TASK: Below are the records; repeat exactly their lines between the line holding "BU İKİ SİSTEM" and the line holding "değişiklikleri şüphesiz çok", inclusive, skipping the pictures.

BEGIN AVAILABLE RECORDS

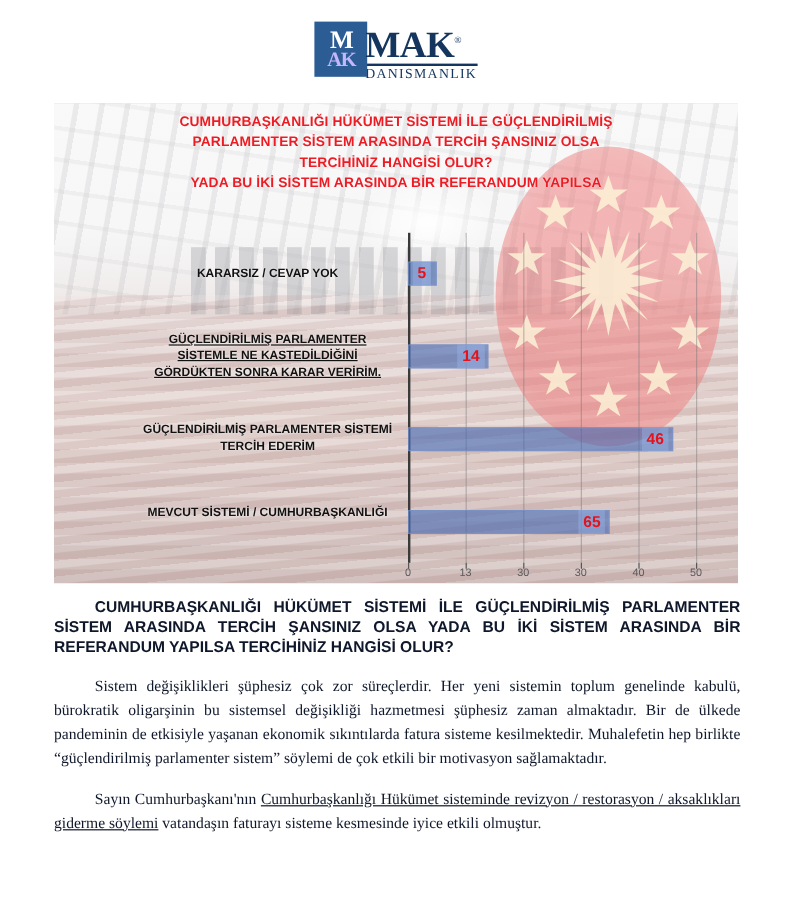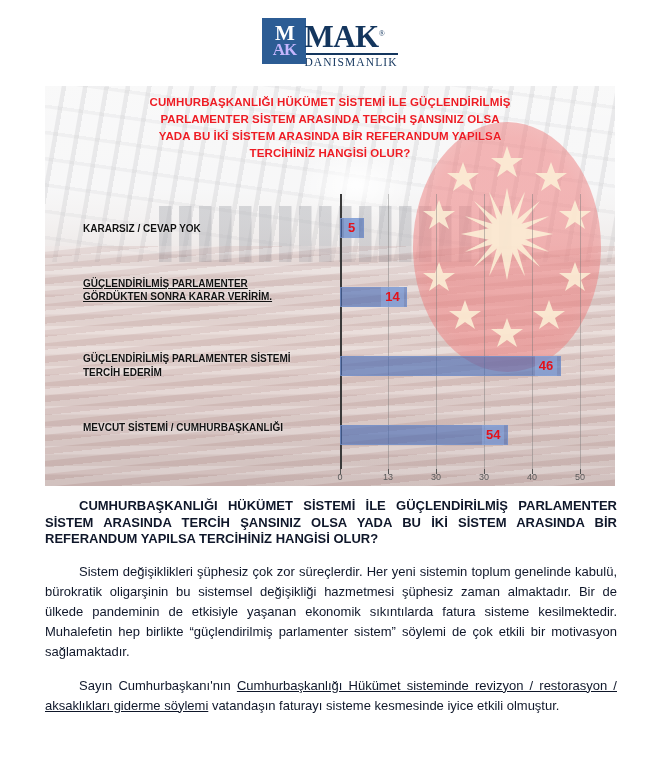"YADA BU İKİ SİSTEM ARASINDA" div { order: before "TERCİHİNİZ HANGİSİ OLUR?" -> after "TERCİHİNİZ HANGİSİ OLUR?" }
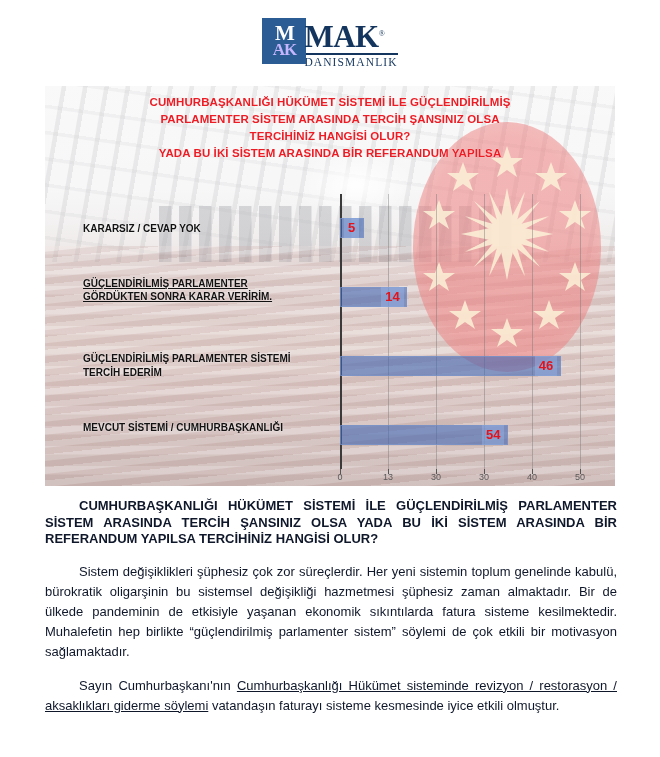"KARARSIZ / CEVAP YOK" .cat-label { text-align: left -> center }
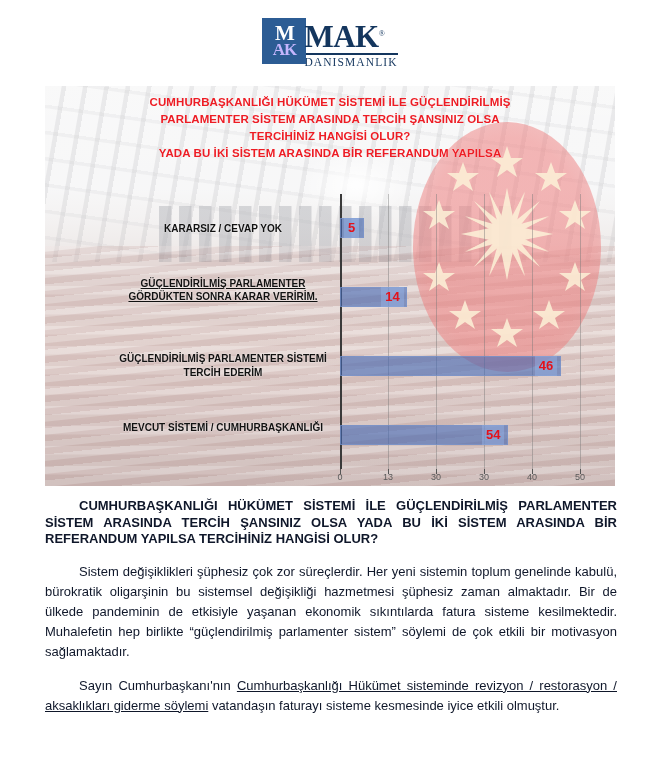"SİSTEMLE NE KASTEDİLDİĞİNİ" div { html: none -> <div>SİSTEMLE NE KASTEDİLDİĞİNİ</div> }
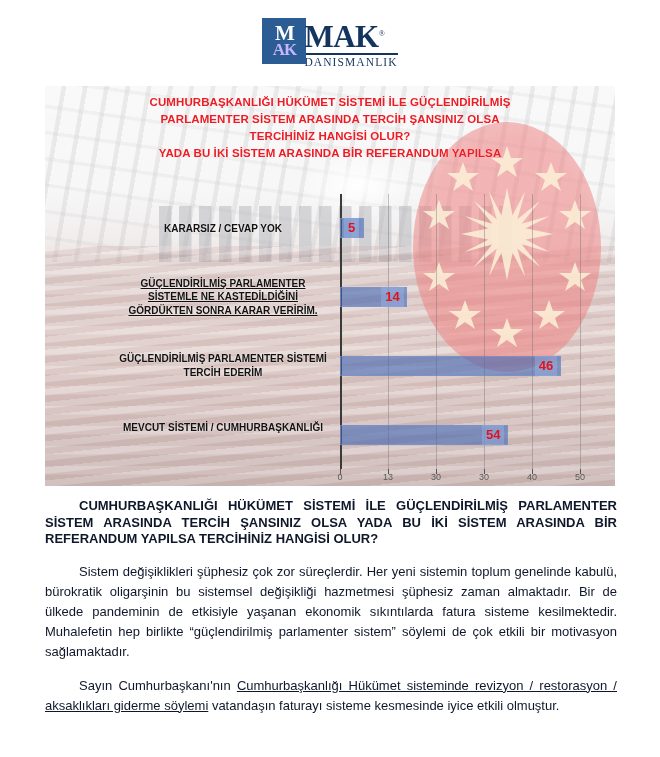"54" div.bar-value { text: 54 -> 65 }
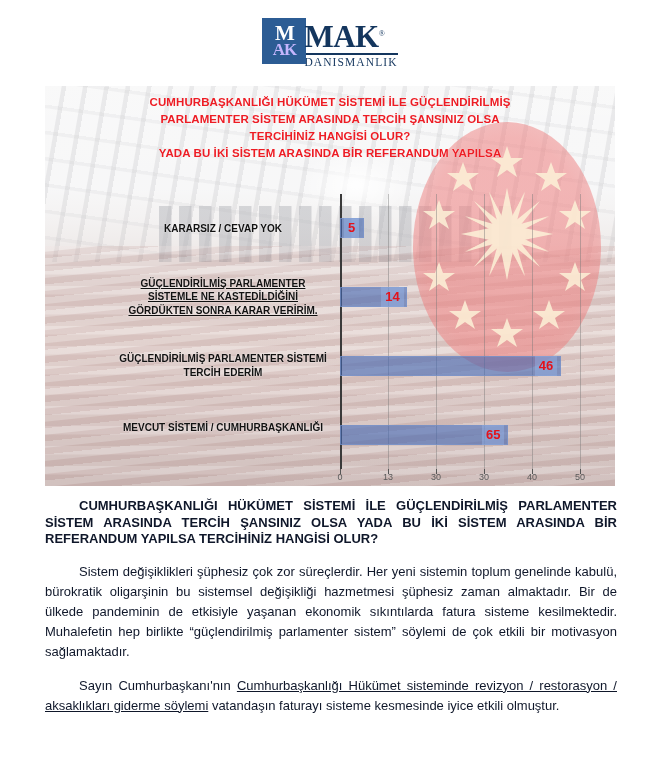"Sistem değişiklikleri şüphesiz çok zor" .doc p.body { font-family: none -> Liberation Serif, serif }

END AVAILABLE RECORDS
BEGIN AVAILABLE RECORDS

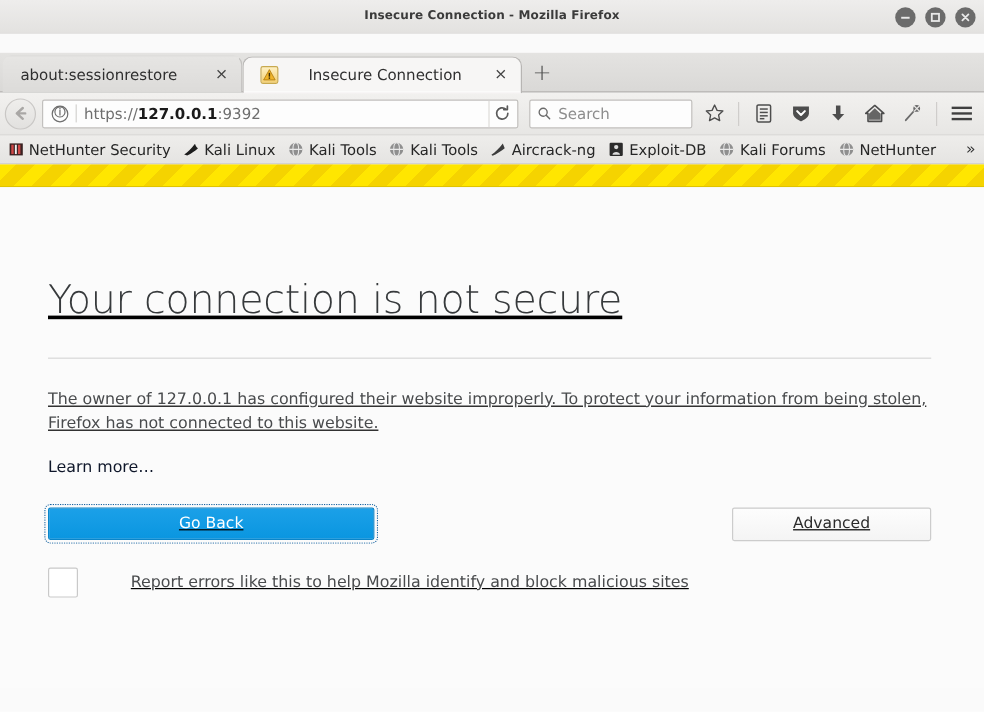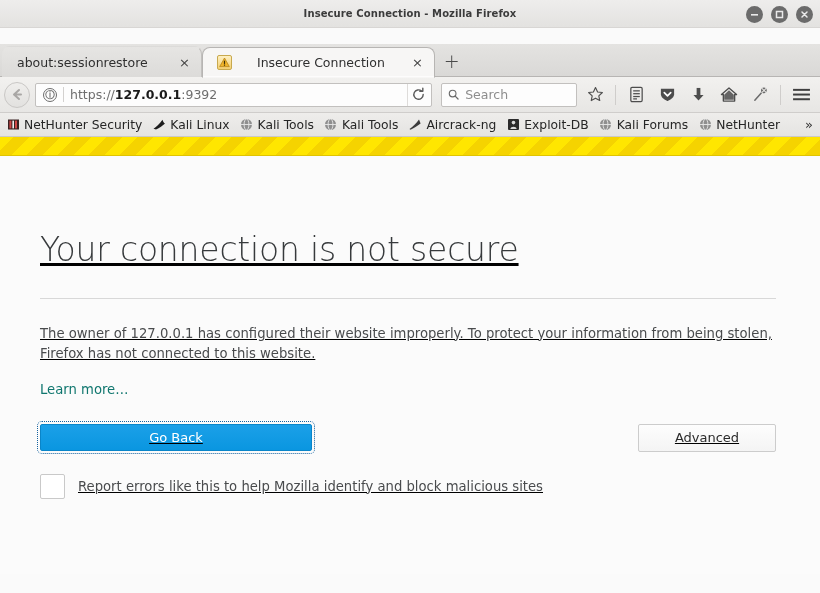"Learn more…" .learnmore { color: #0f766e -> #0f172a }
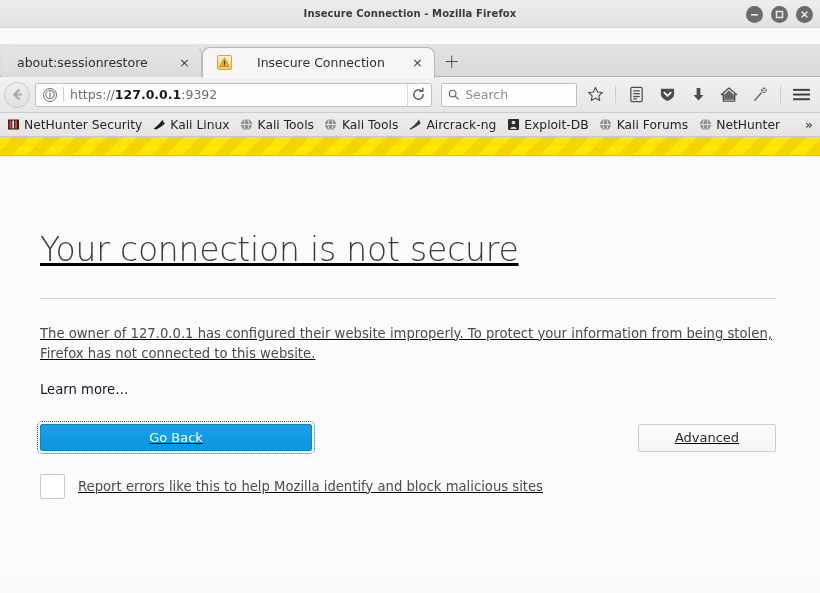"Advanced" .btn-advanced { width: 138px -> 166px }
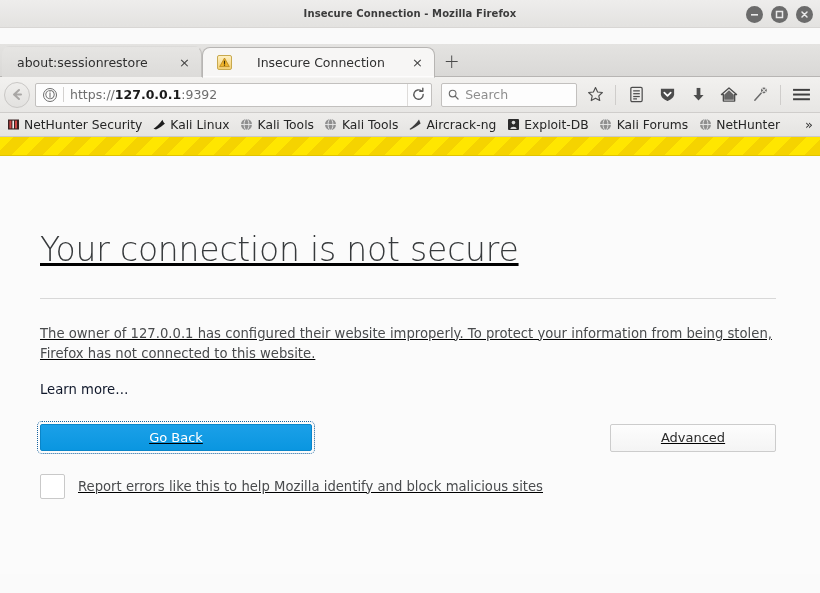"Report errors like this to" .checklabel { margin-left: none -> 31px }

END AVAILABLE RECORDS

EXPECTED OUTPUT:
"YADA BU İKİ SİSTEM ARASINDA" div { order: before "TERCİHİNİZ HANGİSİ OLUR?" -> after "TERCİHİNİZ HANGİSİ OLUR?" }
"KARARSIZ / CEVAP YOK" .cat-label { text-align: left -> center }
"SİSTEMLE NE KASTEDİLDİĞİNİ" div { html: none -> <div>SİSTEMLE NE KASTEDİLDİĞİNİ</div> }
"54" div.bar-value { text: 54 -> 65 }
"Sistem değişiklikleri şüphesiz çok zor" .doc p.body { font-family: none -> Liberation Serif, serif }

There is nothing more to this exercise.